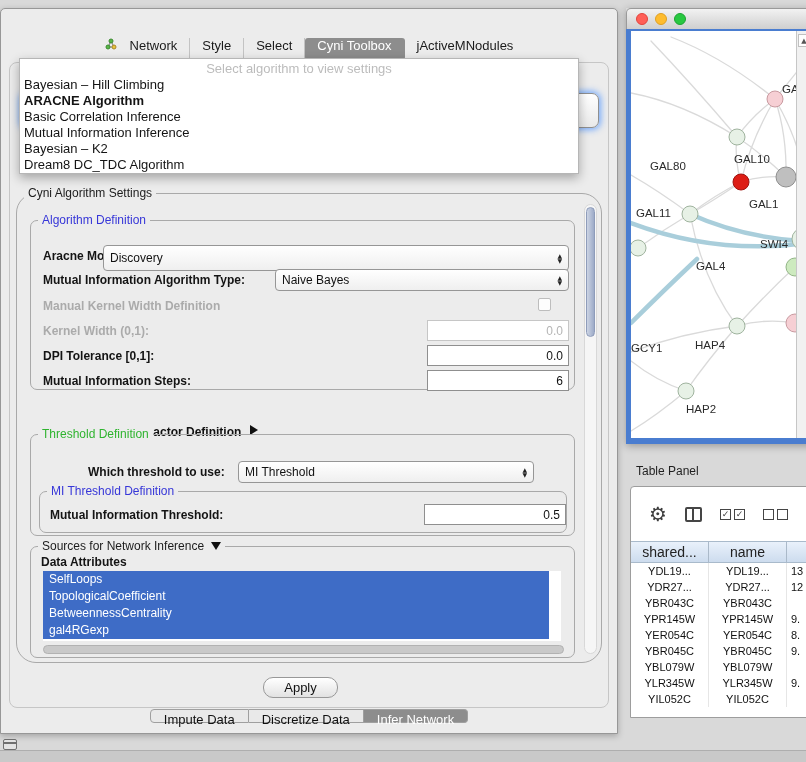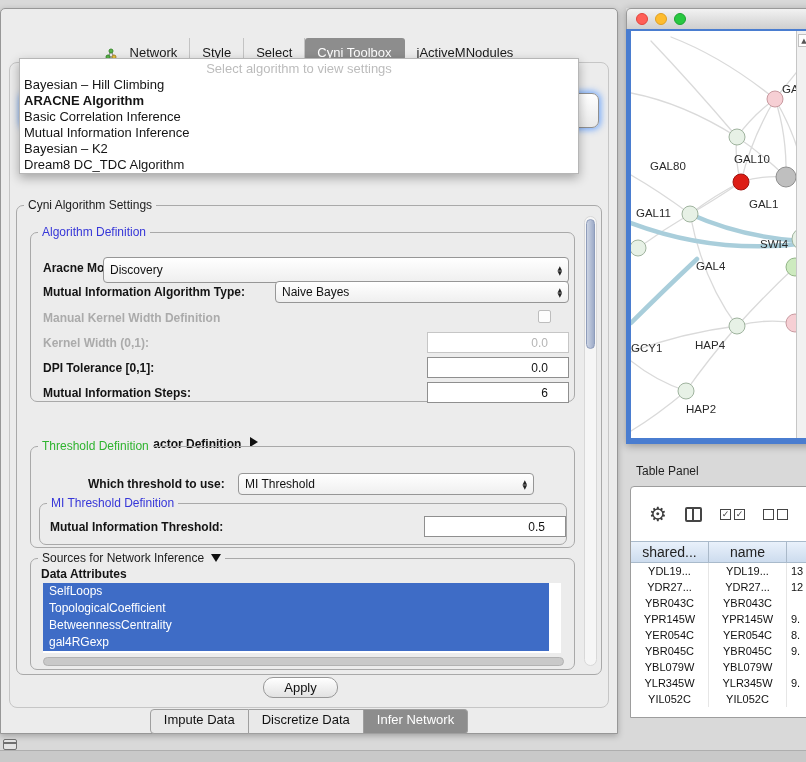--- a/index.html
+++ b/index.html
@@ -11,21 +11,21 @@
     border:1px solid #979797;border-radius:5px 5px 0 0;box-shadow:0 2px 6px rgba(0,0,0,.25);box-sizing:border-box;}
   .titlebar{position:absolute;top:0;left:0;right:0;height:22px;background:linear-gradient(#fafafa,#d6d6d6);
     border-bottom:1px solid #b0b0b0;border-radius:4px 4px 0 0;display:flex;align-items:center;padding:0 10px;box-sizing:border-box;}
   .wtitle{font-size:11px;color:#2e2e2e;}
   .win-btns{margin-left:auto;display:flex;align-items:center;gap:10px;}
   .wbtn.float{width:8px;height:8px;border:1.5px solid #222;}
   .wbtn.close{font-family:"DejaVu Sans",sans-serif;font-size:13px;font-weight:bold;line-height:10px;color:#111;}
   .wbtn.close::before{content:"✕";}
 
   .top-tabs{position:absolute;top:29px;left:0;right:0;height:22px;display:flex;justify-content:center;}
-  .tab{display:flex;align-items:flex-end;gap:13px;padding:0 12px;font-size:13px;color:#1a1a1a;border-right:1px solid #c3c3c3;}
+  .tab{display:flex;align-items:flex-start;gap:13px;padding:0 12px;font-size:13px;color:#1a1a1a;border-right:1px solid #c3c3c3;}
   .tab:last-child{border-right:none;}
   .tab.sel{background:#8d8d8d;color:#fff;border-radius:3px;border-right-color:transparent;}
   .tabicon svg{display:block;}
 
   .inner-panel{position:absolute;left:8px;top:53px;width:600px;height:646px;border:1px solid #c6c6c6;border-radius:8px;box-sizing:border-box;}
 
   [data-name=algorithm-combobox]{position:absolute;left:20px;top:84px;width:578px;height:35px;border-radius:7px;
     border:1px solid #8f8f8f;background:linear-gradient(#ffffff,#e9e9e9);box-shadow:0 0 6px 2px rgba(92,156,255,.8);box-sizing:border-box;z-index:1;}
 
   .popup{position:absolute;left:18px;top:49px;width:560px;height:116px;background:#fff;border:1px solid #b6b6b6;
@@ -33,21 +33,21 @@
   .popup-placeholder{height:16px;line-height:16px;text-align:center;color:#bcbcbc;font-size:13px;}
   .popup-item{height:16px;line-height:16px;padding-left:4px;font-size:13px;color:#141414;white-space:nowrap;}
   .popup-item.selbold{font-weight:bold;}
 
   .grp{position:absolute;border:1px solid #a9a9a9;border-radius:7px;box-sizing:border-box;}
   .gtitle{position:absolute;top:-8px;left:7px;background:#ececec;padding:0 4px;font-size:12px;color:#1c1c1c;
     white-space:nowrap;display:flex;align-items:center;}
   .gtitle.blue{color:#3636d8;}
   .gtitle.green{color:#2fb42f;}
 
-  [data-name=settings-group]{left:15px;top:196px;width:586px;height:470px;}
+  [data-name=settings-group]{left:15px;top:184px;width:586px;height:470px;border-radius:20px;}
   [data-name=algorithm-definition-group]{left:13px;top:26px;width:545px;height:170px;}
   [data-name=threshold-group]{left:13px;top:240px;width:545px;height:102px;}
   [data-name=mi-threshold-group]{left:8px;top:56px;width:528px;height:42px;}
   [data-name=sources-group]{left:13px;top:352px;width:545px;height:112px;}
 
   .flabel{position:absolute;font-size:12px;font-weight:bold;color:#141414;white-space:nowrap;}
   .flabel.dis{color:#ababab;}
 
   .combo{position:absolute;display:flex;align-items:center;background:linear-gradient(#ffffff,#efefef);
     border:1px solid #969696;border-radius:4px;font-size:12px;color:#111;padding:0 6px;box-sizing:border-box;}
@@ -64,21 +64,21 @@
   [data-name=manual-kernel-label]{left:12px;top:78px;}
   [data-name=manual-kernel-checkbox]{position:absolute;left:507px;top:77px;width:13px;height:13px;background:#fdfdfd;
     border:1px solid #bdbdbd;border-radius:2px;box-sizing:border-box;}
   [data-name=kernel-width-label]{left:12px;top:103px;}
   [data-name=kernel-width-field]{left:396px;top:99px;width:142px;height:21px;}
   [data-name=dpi-tolerance-label]{left:12px;top:128px;}
   [data-name=dpi-tolerance-field]{left:396px;top:124px;width:142px;height:21px;}
   [data-name=mi-steps-label]{left:12px;top:153px;}
   [data-name=mi-steps-field]{left:396px;top:149px;width:142px;height:21px;}
 
-  .tfield{position:absolute;background:#fff;border:1px solid #8f8f8f;font-size:12px;text-align:right;padding:0 20px;
+  .tfield{position:absolute;background:#fff;border:1px solid #8f8f8f;font-size:12px;text-align:right;padding:0 5px;
     box-sizing:border-box;color:#111;font-family:inherit;outline:none;}
   .tfield.dis{color:#b5b5b5;border-color:#c6c6c6;}
 
   [data-name=hub-section]{position:absolute;left:23px;top:206px;display:flex;align-items:flex-start;margin-top:25px;}
   .hub-label{font-size:12px;font-weight:bold;}
   .tri-r{width:0;height:0;border-left:8px solid #101010;border-top:5px solid transparent;border-bottom:5px solid transparent;margin-left:9px;}
   .tri-d{width:0;height:0;border-top:8px solid #101010;border-left:5px solid transparent;border-right:5px solid transparent;
     display:inline-block;margin-left:7px;}
 
   [data-name=which-threshold-label]{left:57px;top:30px;}
@@ -96,21 +96,21 @@
   [data-name=settings-vscrollbar]{position:absolute;right:4px;top:10px;width:13px;height:450px;background:#f6f6f6;
     border:1px solid #d8d8d8;border-radius:7px;box-sizing:border-box;}
   .vthumb{position:absolute;left:1px;right:1px;top:2px;height:128px;background:linear-gradient(90deg,#ccd4e4,#9dabc8);
     border:1px solid #8e9cba;border-radius:5px;}
 
   [data-name=apply-button]{position:absolute;left:262px;top:668px;width:75px;height:21px;
     background:linear-gradient(#ffffff,#e2e2e2);border:1px solid #989898;border-radius:10px;font-size:13px;
     display:flex;align-items:center;justify-content:center;box-sizing:border-box;}
 
   [data-name=bottom-tabs]{position:absolute;left:0;right:0;top:700px;display:flex;justify-content:center;}
-  .btab{height:25px;line-height:19px;padding:0 13px;font-size:13px;background:#e9e9e9;border:1px solid #9f9f9f;border-left:none;box-sizing:border-box;}
+  .btab{height:14px;line-height:19px;padding:0 13px;font-size:13px;background:#e9e9e9;border:1px solid #9f9f9f;border-left:none;box-sizing:border-box;}
   .btab.first{border-left:1px solid #9f9f9f;border-radius:4px 0 0 4px;}
   .btab.last{border-radius:0 4px 4px 0;}
   .btab.sel{background:#8d8d8d;color:#fff;}
 
   
   [data-name=network-window]{position:absolute;left:626px;top:8px;width:190px;height:436px;box-shadow:0 2px 8px rgba(0,0,0,.3);}
   .net-titlebar{position:absolute;top:0;left:0;right:0;height:21px;background:linear-gradient(#f2f2f2,#cfcfcf);
     border:1px solid #9a9a9a;border-bottom:none;border-radius:5px 5px 0 0;box-sizing:border-box;display:flex;align-items:center;padding-left:9px;gap:7px;}
   .tl{width:12px;height:12px;border-radius:50%;box-sizing:border-box;}
   .tl.close{background:#ff5f57;border:1px solid #e2443d;}

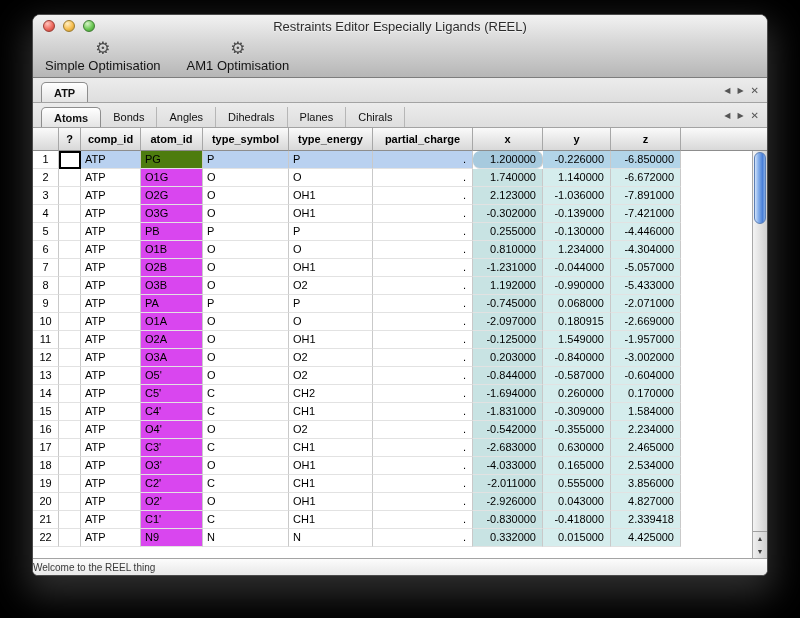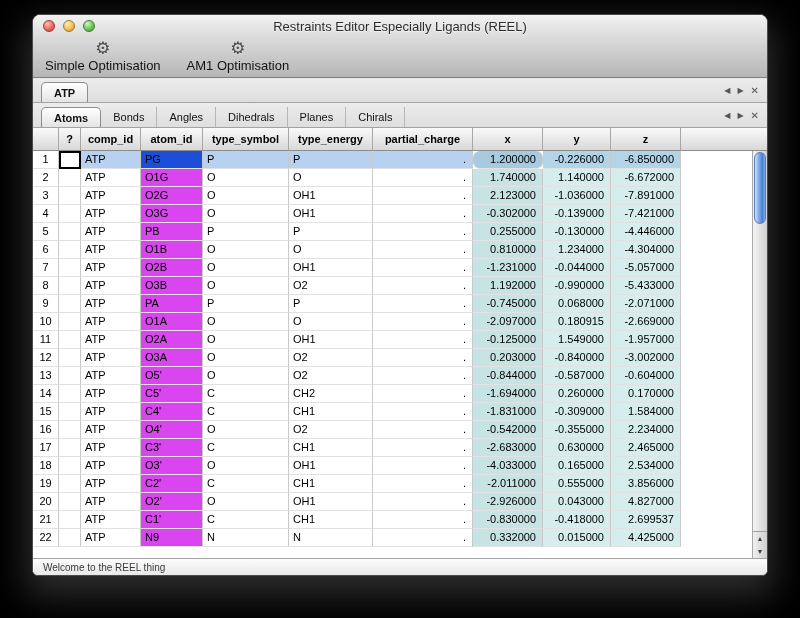--- a/index.html
+++ b/index.html
@@ -58,38 +58,38 @@
   .c-y{ width:68px; }
   .c-z{ width:70px; }
   .c-fill{ flex:1; border-right:none; border-bottom:none; }
   .th.c-fill{ border-bottom:1px solid #8d8d8d; }
   .num { text-align:right; padding-right:6px; }
 
   .trow .c-atom { background:#d946ef; }
   .trow .c-x { background:#c8e3e3; }
   .trow .c-y, .trow .c-z { background:#d5eded; }
   .trow.sel .c-comp, .trow.sel .c-sym, .trow.sel .c-energy, .trow.sel .c-charge { background:#b9d1f0; }
-  .trow.sel .c-atom { background:#1d4ed8; }
+  .trow.sel .c-atom { background:#4d7c0f; }
   .trow.sel .c-x { background:#a7cade;border-radius:7px; }
   .trow.sel .c-y, .trow.sel .c-z { background:#b2d4e8; }
   .trow.sel .c-q { background:#fff; border:2px solid #000; }
 
   .table-main { flex:1; display:flex; min-height:0; }
   .tbody { flex:1; overflow:hidden; background:#fff; }
   .trow { display:flex; height:18px; }
 
   
   .vscroll { flex:none; width:15px; background:linear-gradient(to right,#f4f4f4,#d0d0d0); border-left:1px solid #a8a8a8; position:relative; }
   .vthumb { position:absolute; top:1px; left:1px; width:12px; height:72px; border-radius:6px;
     background:linear-gradient(to right,#d3e2f8 0%,#8db5ed 30%,#4a80d8 75%,#83abe5 100%);
     border:1px solid #5b7fb5; }
   .varrows { position:absolute; bottom:0; left:0; width:100%; border-top:1px solid #9f9f9f; }
   .varrow { height:13px; display:flex; align-items:center; justify-content:center; font-size:7px; color:#3d3d3d; background:linear-gradient(to right,#f0f0f0,#cfcfcf); }
 
-  .statusbar { flex:none; height:17px; background:linear-gradient(#fcfcfc,#e8e8e8); border-top:1px solid #a4a4a4; display:flex; align-items:center; padding:0 10px; font-size:10px; color:#3a3a3a; }
+  .statusbar { flex:none; height:17px; background:linear-gradient(#fcfcfc,#e8e8e8); border-top:1px solid #a4a4a4; display:flex; align-items:center; padding:0 0; font-size:10px; color:#3a3a3a; }
 </style>
 </head>
 <body>
 
 <div class="screen">
   <div class="window">
 
     <div class="chrome">
       <div class="titlebar">
         <div class="traffic">
@@ -413,21 +413,21 @@
             <div class="trow">
               <div class="cell c-num">21</div>
               <div class="cell c-q"></div>
               <div class="cell c-comp">ATP</div>
               <div class="cell c-atom">C1'</div>
               <div class="cell c-sym">C</div>
               <div class="cell c-energy">CH1</div>
               <div class="cell c-charge num">.</div>
               <div class="cell c-x num">-0.830000</div>
               <div class="cell c-y num">-0.418000</div>
-              <div class="cell c-z num">2.699537</div>
+              <div class="cell c-z num">2.339418</div>
               <div class="cell c-fill"></div>
             </div>
             <div class="trow">
               <div class="cell c-num">22</div>
               <div class="cell c-q"></div>
               <div class="cell c-comp">ATP</div>
               <div class="cell c-atom">N9</div>
               <div class="cell c-sym">N</div>
               <div class="cell c-energy">N</div>
               <div class="cell c-charge num">.</div>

------------

From the first line through the line with "border:1px solid #979797;border-radius:5px", output those lines of the entries above exactly, and nothing else, with the pictures left out.

Problem solution
--- a/index.html
+++ b/index.html
@@ -11,21 +11,21 @@
     border:1px solid #979797;border-radius:5px 5px 0 0;box-shadow:0 2px 6px rgba(0,0,0,.25);box-sizing:border-box;}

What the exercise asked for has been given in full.